**** Entries shown ****

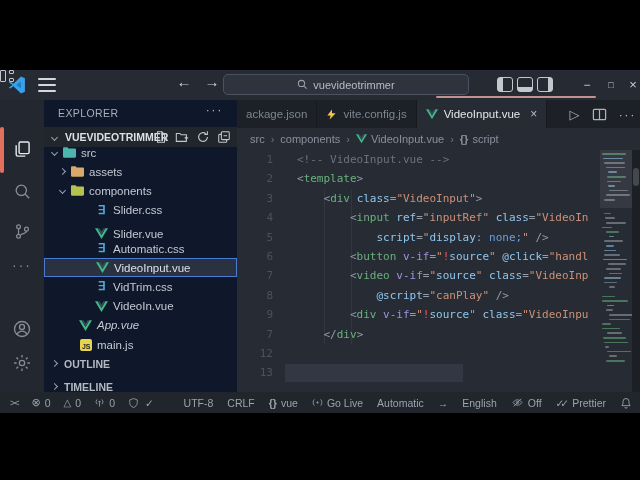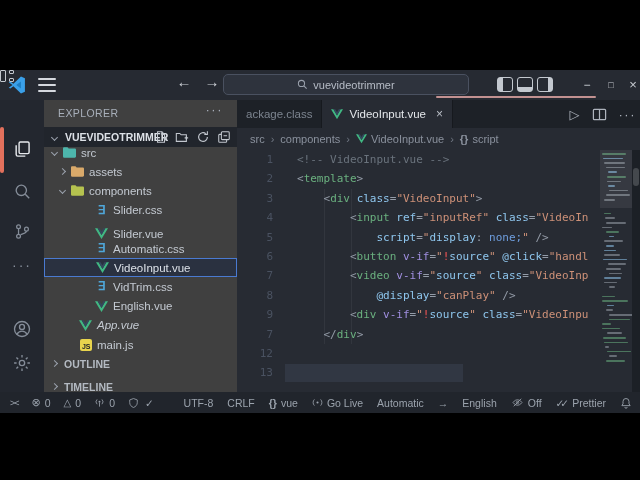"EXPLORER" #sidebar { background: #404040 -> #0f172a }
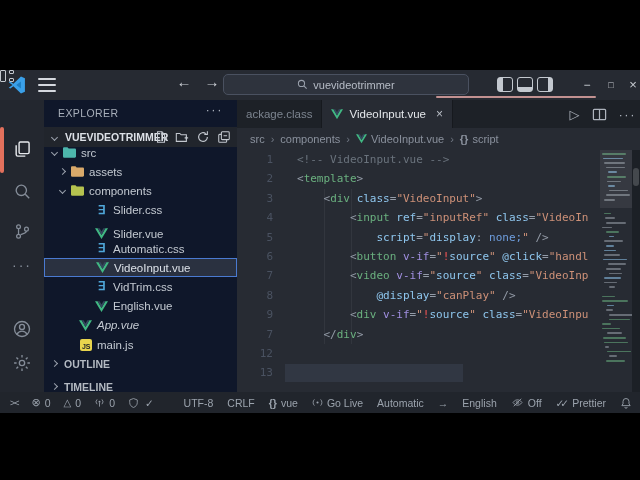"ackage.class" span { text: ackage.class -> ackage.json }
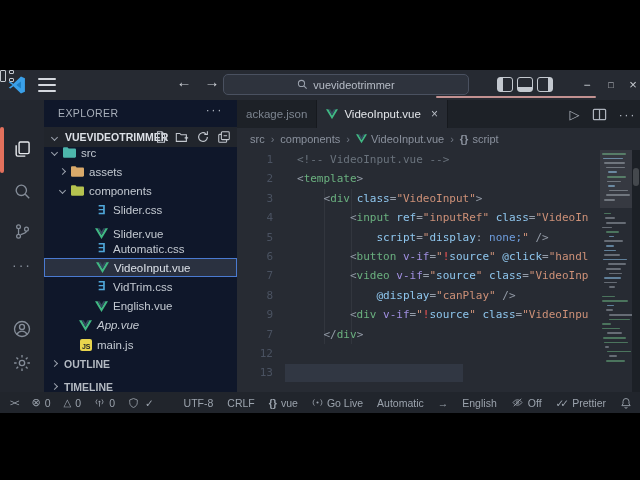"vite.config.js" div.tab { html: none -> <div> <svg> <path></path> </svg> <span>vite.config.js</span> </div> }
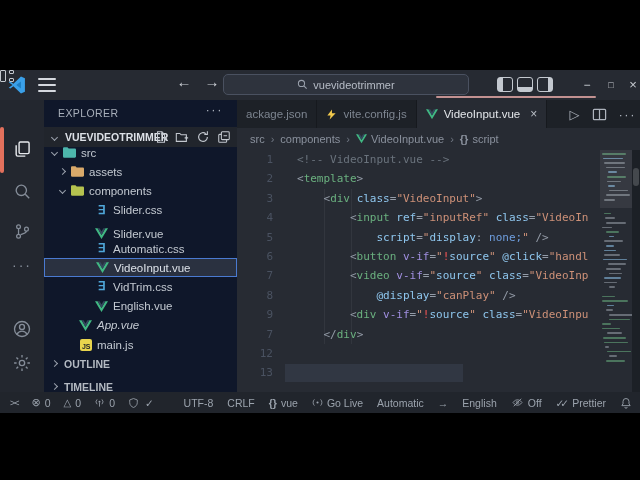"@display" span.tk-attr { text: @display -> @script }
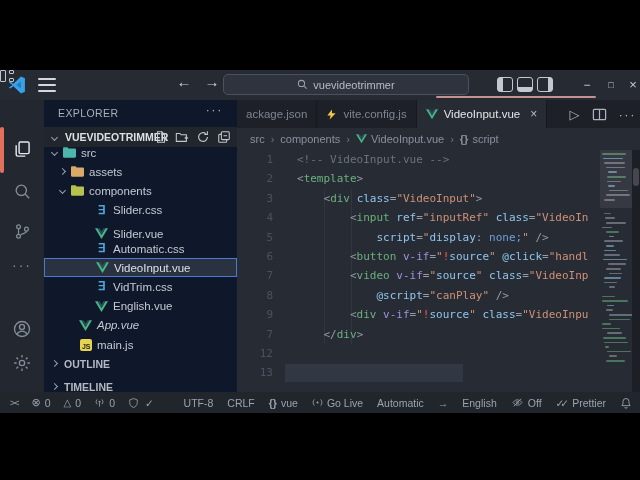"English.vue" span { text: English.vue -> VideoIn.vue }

****

= Your objective =
Repeat, exactly and in full, all records above, but include no pictures.

= Solution to this problem =
"EXPLORER" #sidebar { background: #404040 -> #0f172a }
"ackage.class" span { text: ackage.class -> ackage.json }
"vite.config.js" div.tab { html: none -> <div> <svg> <path></path> </svg> <span>vite.config.js</span> </div> }
"@display" span.tk-attr { text: @display -> @script }
"English.vue" span { text: English.vue -> VideoIn.vue }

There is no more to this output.